- [Directions for this task] Please restate all of the records word for word, setting the pictures aside.

- [Source data]
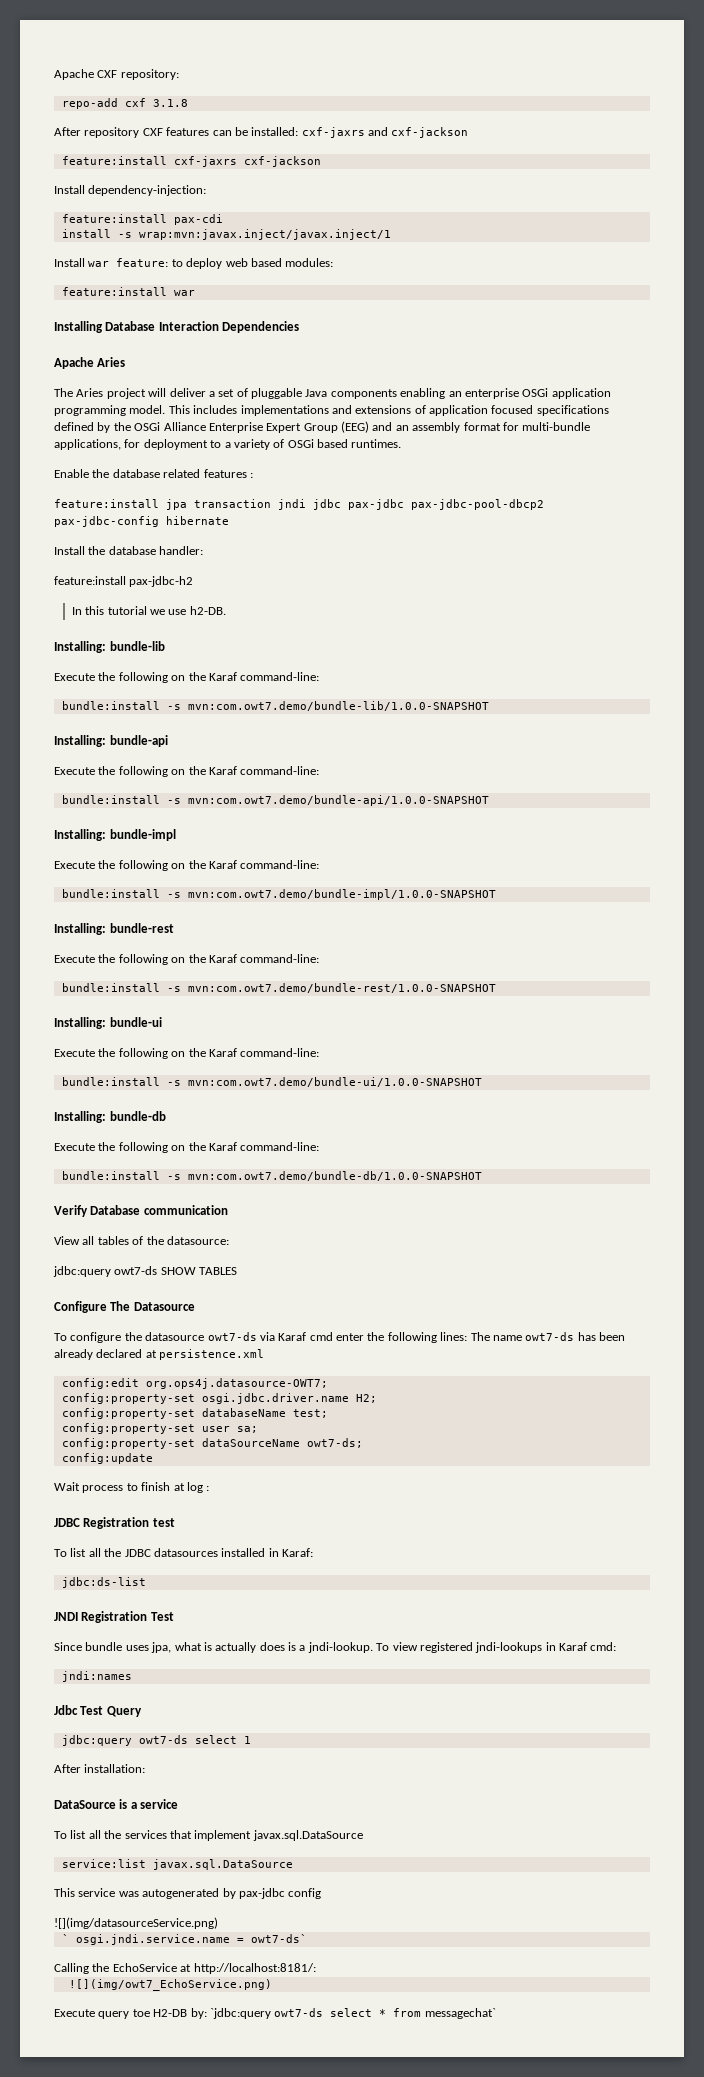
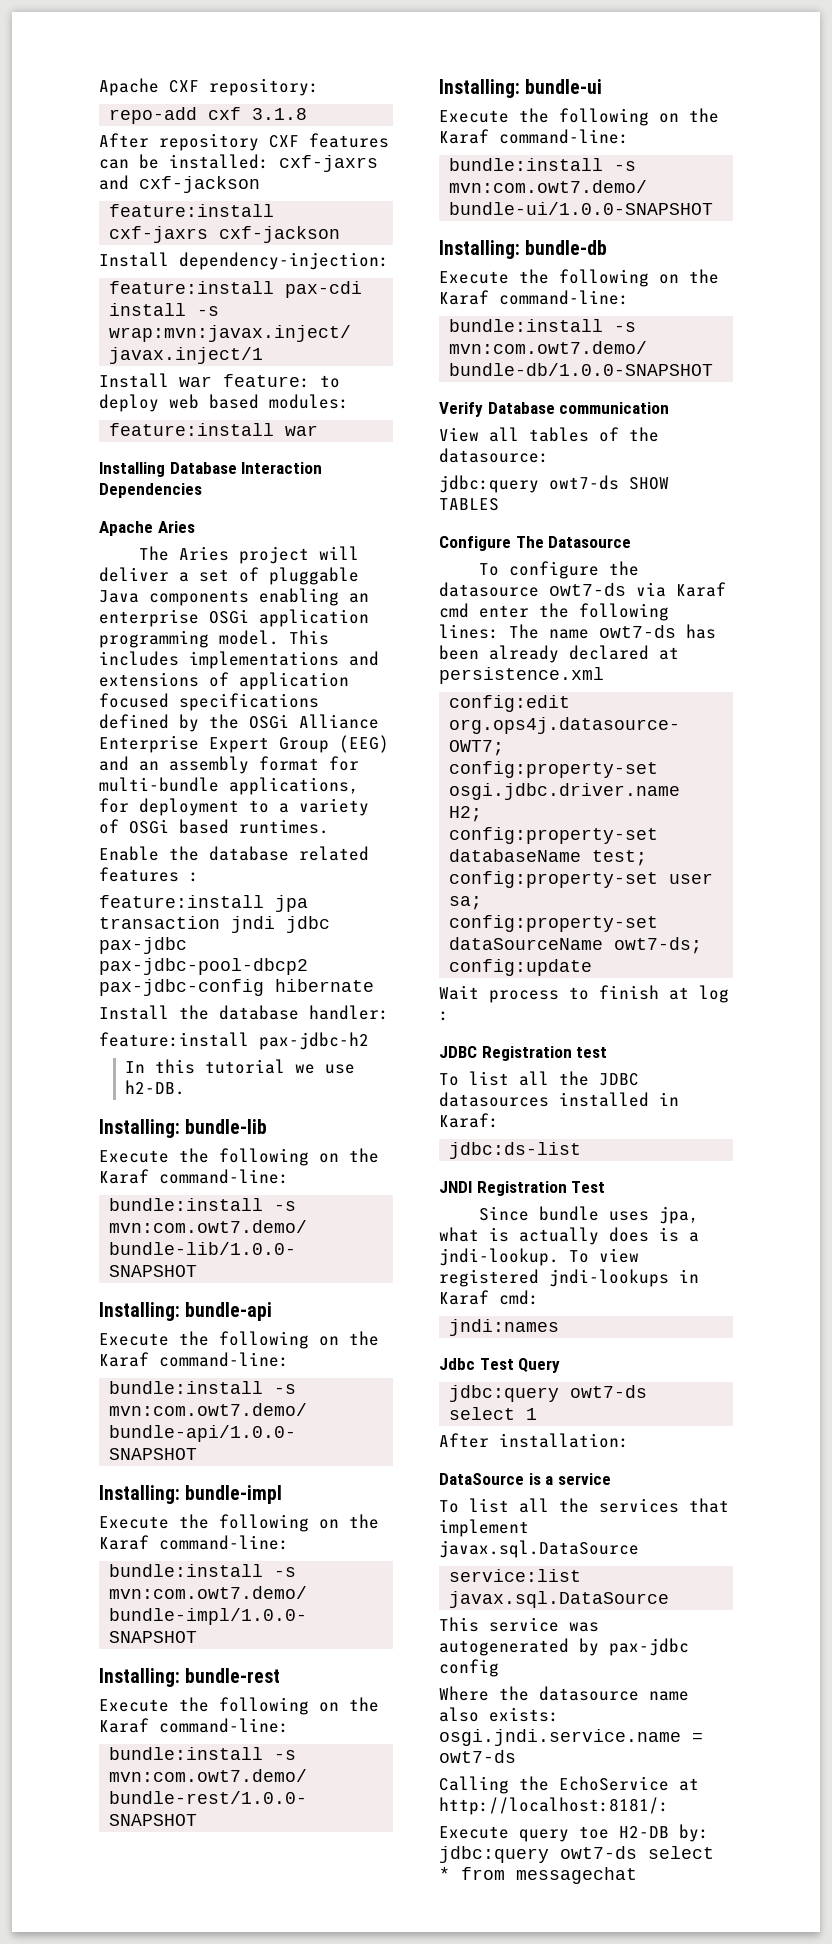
[54,1917,218,1929] [61,1934,69,1943] ![](img/datasourceService.png) // ` -> [439,1686,689,1701] [439,1707,559,1722] Where the datasource name also exists:
[250,1934,307,1943] owt7-ds` -> [439,1750,516,1763] owt7-ds
[68,1979,272,1991] // ![](img/owt7_EchoService.png) -> (669, 1806) none
[209,2008,271,2019] `jdbc:query -> [439,1846,549,1863] jdbc:query
[424,2008,496,2019] messagechat` -> [516,1867,637,1884] messagechat

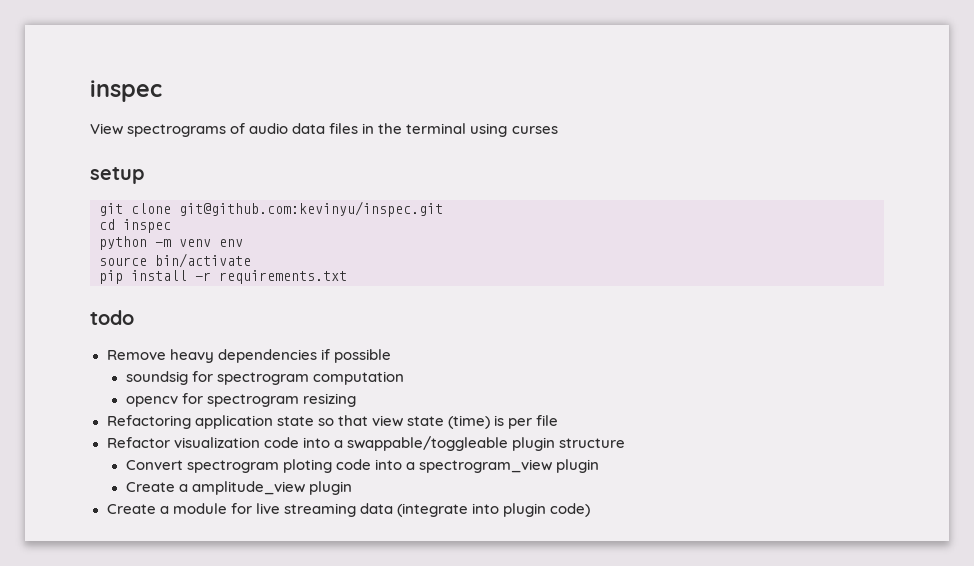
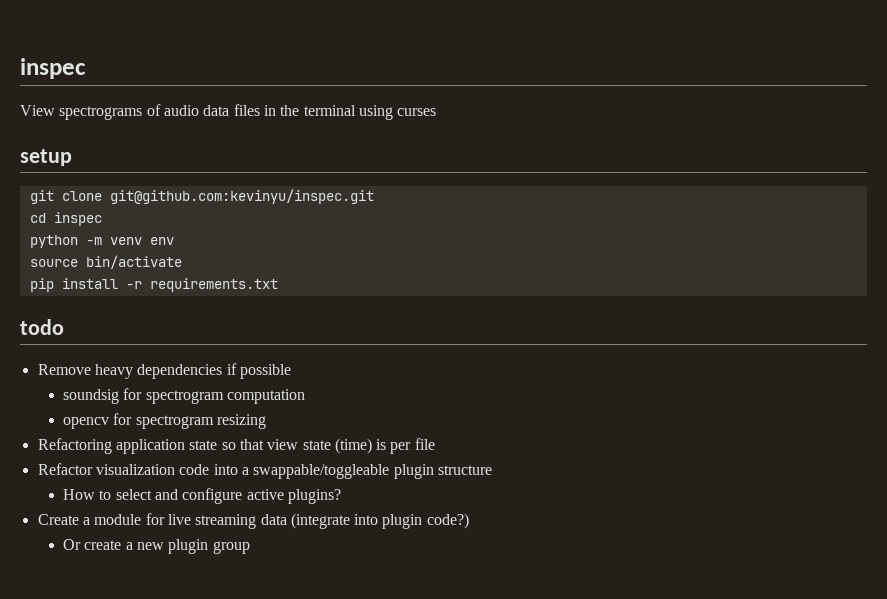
[125,459,599,473] [125,481,352,495] Convert spectrogram ploting code into a spectrogram_view plugin // Create a amplitude_view plugin -> [63,488,342,504] How to select and configure active plugins?
[550,503,590,517] code) -> [426,513,469,529] [63,539,250,554] code?) // Or create a new plugin group

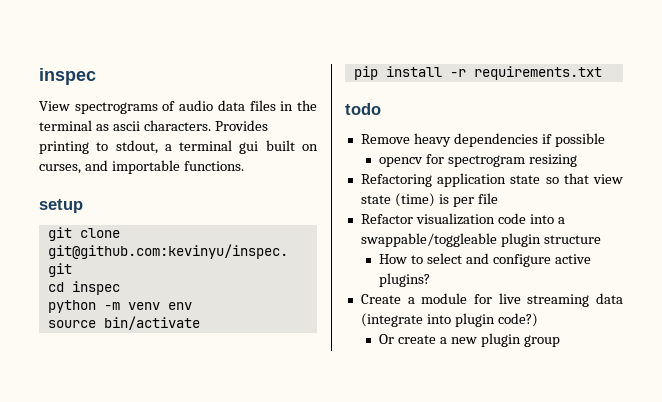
[358,105,437,120] using curses -> [95,120,268,131] [39,140,318,154] [39,160,244,174] as ascii characters. Provides printing to stdout, a terminal gui built on curses, and importable functions.
[63,388,306,404] // soundsig for spectrogram computation -> (605, 140) none

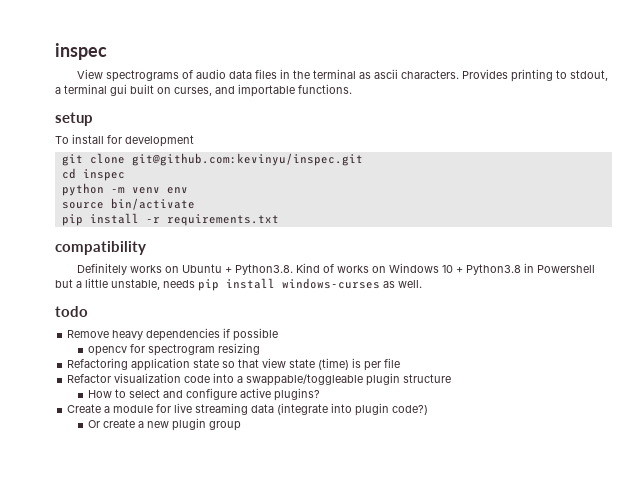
(83, 206) none -> [55,134,194,147] // To install for development
(602, 73) none -> [55,241,146,255] [77,263,596,275] [55,278,422,291] // compatibility // Definitely works on Ubuntu + Python3.8. Kind of works on Windows 10 + Python3.8 in Powershell but a little unstable, needs pip install windows-curses as well.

- [Reply]
[54,1917,218,1929] [61,1934,69,1943] ![](img/datasourceService.png) // ` -> [439,1686,689,1701] [439,1707,559,1722] Where the datasource name also exists:
[250,1934,307,1943] owt7-ds` -> [439,1750,516,1763] owt7-ds
[68,1979,272,1991] // ![](img/owt7_EchoService.png) -> (669, 1806) none
[209,2008,271,2019] `jdbc:query -> [439,1846,549,1863] jdbc:query
[424,2008,496,2019] messagechat` -> [516,1867,637,1884] messagechat

[125,459,599,473] [125,481,352,495] Convert spectrogram ploting code into a spectrogram_view plugin // Create a amplitude_view plugin -> [63,488,342,504] How to select and configure active plugins?
[550,503,590,517] code) -> [426,513,469,529] [63,539,250,554] code?) // Or create a new plugin group

[358,105,437,120] using curses -> [95,120,268,131] [39,140,318,154] [39,160,244,174] as ascii characters. Provides printing to stdout, a terminal gui built on curses, and importable functions.
[63,388,306,404] // soundsig for spectrogram computation -> (605, 140) none

(83, 206) none -> [55,134,194,147] // To install for development
(602, 73) none -> [55,241,146,255] [77,263,596,275] [55,278,422,291] // compatibility // Definitely works on Ubuntu + Python3.8. Kind of works on Windows 10 + Python3.8 in Powershell but a little unstable, needs pip install windows-curses as well.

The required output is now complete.